Le journal de Monaco apporte davantage de précisions et décrit très bien la situation. "Trois secousses successives, en moins de dix minutes, ont ébranlé violemment le sol. Certaines maisons, notamment celles à plusieurs étages, ont été terriblement remuées surtout dans leur partie supérieure où, en raison de l’élévation, les oscillations se montraient plus fortes. Les habitants, surpris, se sont de suite précipités dans les rues. La Principauté en était quitte pour des dégâts matériels relativement insignifiant : crevasses à quelques maisons, chutes de cheminées, de balcons et de corniches et couronnements. Vers huit heures et demie, une quatrième secousse assez forte vient encore épouvanter la population. Craignant de nouveaux tremblements, les locataires des habitations à plusieurs étages, n’osant plus rentrer chez eux, prennent le partie de passer la journée dehors – seuls, ceux qui demeurent au rez-de-chaussée.
On se décide d’établir des campements pour la nuit. La place du Palais, la place d’Armes, le terrain des héritiers Blancs, rue Louis, la Place du Casino, tous les endroits un peu vaste, se couvrent dans la soirée de tentes et de baraques.
Une commission composée du personnel et du Comité des Travaux Publics, a successivement examiné les habitations crevassées ordonnant les mesures immédiates à prendre pour leur consolidation, ou leur évacuation si elles n’offraient plus assez de sécurité. Ces dernières sont au nombre de quatre, encore leur évacuation a-t-elle été seulement une précaution en vue d’oscillations à venir" [5].

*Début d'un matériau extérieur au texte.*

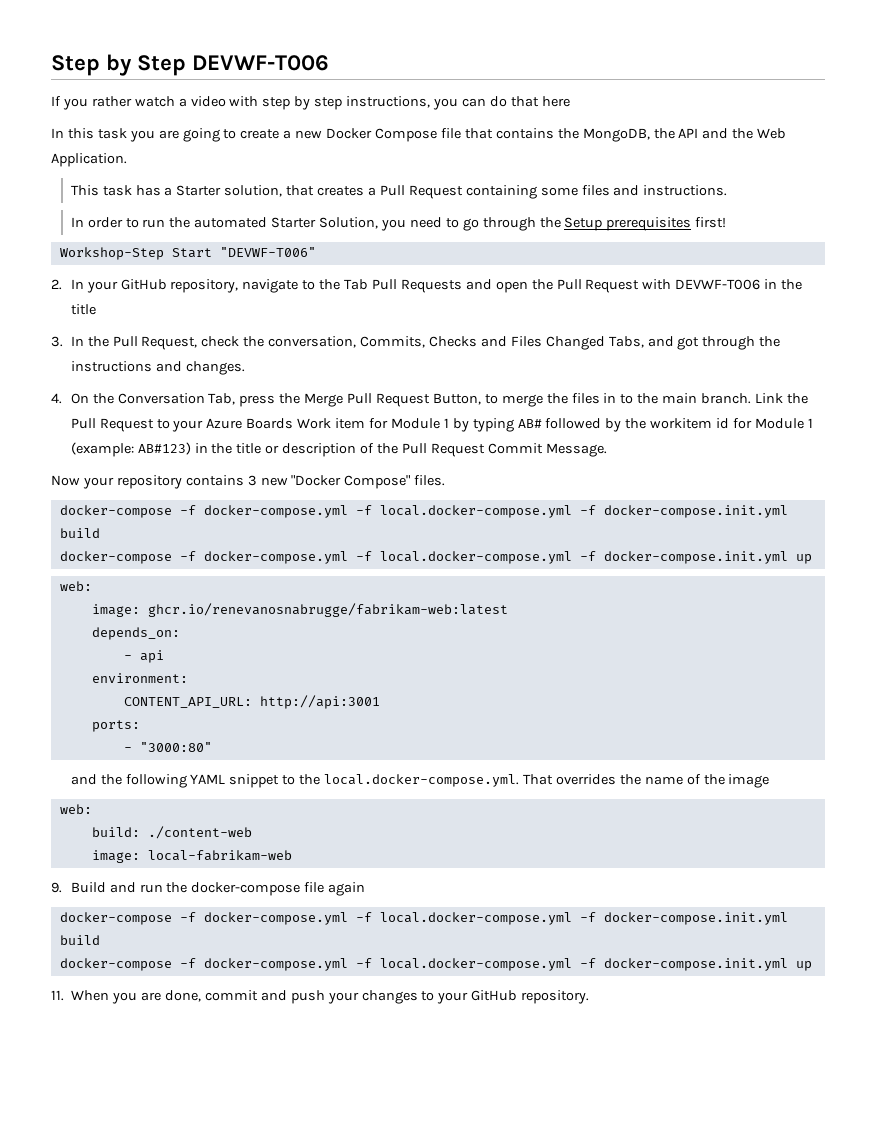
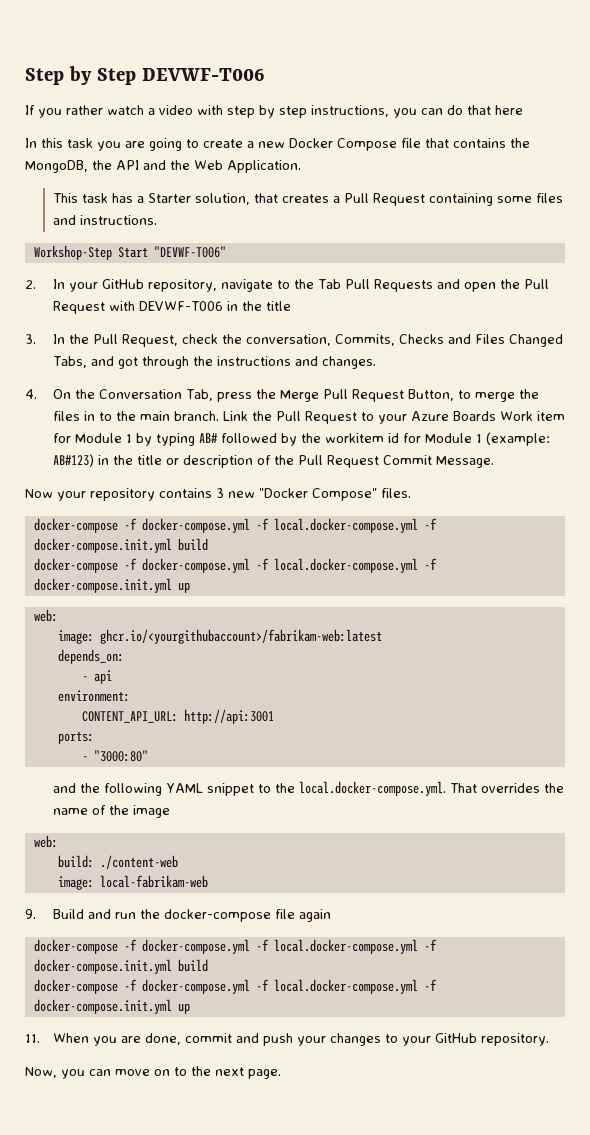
[70,217,727,231] // In order to run the automated Starter Solution, you need to go through the Setup prerequisites first! -> (157, 220) none
[147,603,508,617] ghcr.io/renevanosnabrugge/fabrikam-web:latest -> [99,629,382,644] ghcr.io/<yourgithubaccount>/fabrikam-web:latest
(590, 997) none -> [25,1066,281,1079] // Now, you can move on to the next page.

Le Prince Charles III absent de la Principauté

Le jour du tremblement de terre le Prince Charles III était souffrant et se reposait en France dans son château de Marchais à Laon dans le département de l’Aisne. Dès qu’il apprit la nouvelle, il envoya à sa place son fils Albert prince Héréditaire, celui qui deviendra plus-tard Albert Ier surnommé le « Prince Savant » ou le « Prince Navigateur ». Albert arriva dans la Principauté de Monaco, le lundi 28 février au soir soit cinq jours plus tard. Ainsi, il n’aura pas vu l’état de la Principauté au moment du séisme. Néanmoins peu après son arrivé il s’empresse de visiter la Principauté en divers points [5].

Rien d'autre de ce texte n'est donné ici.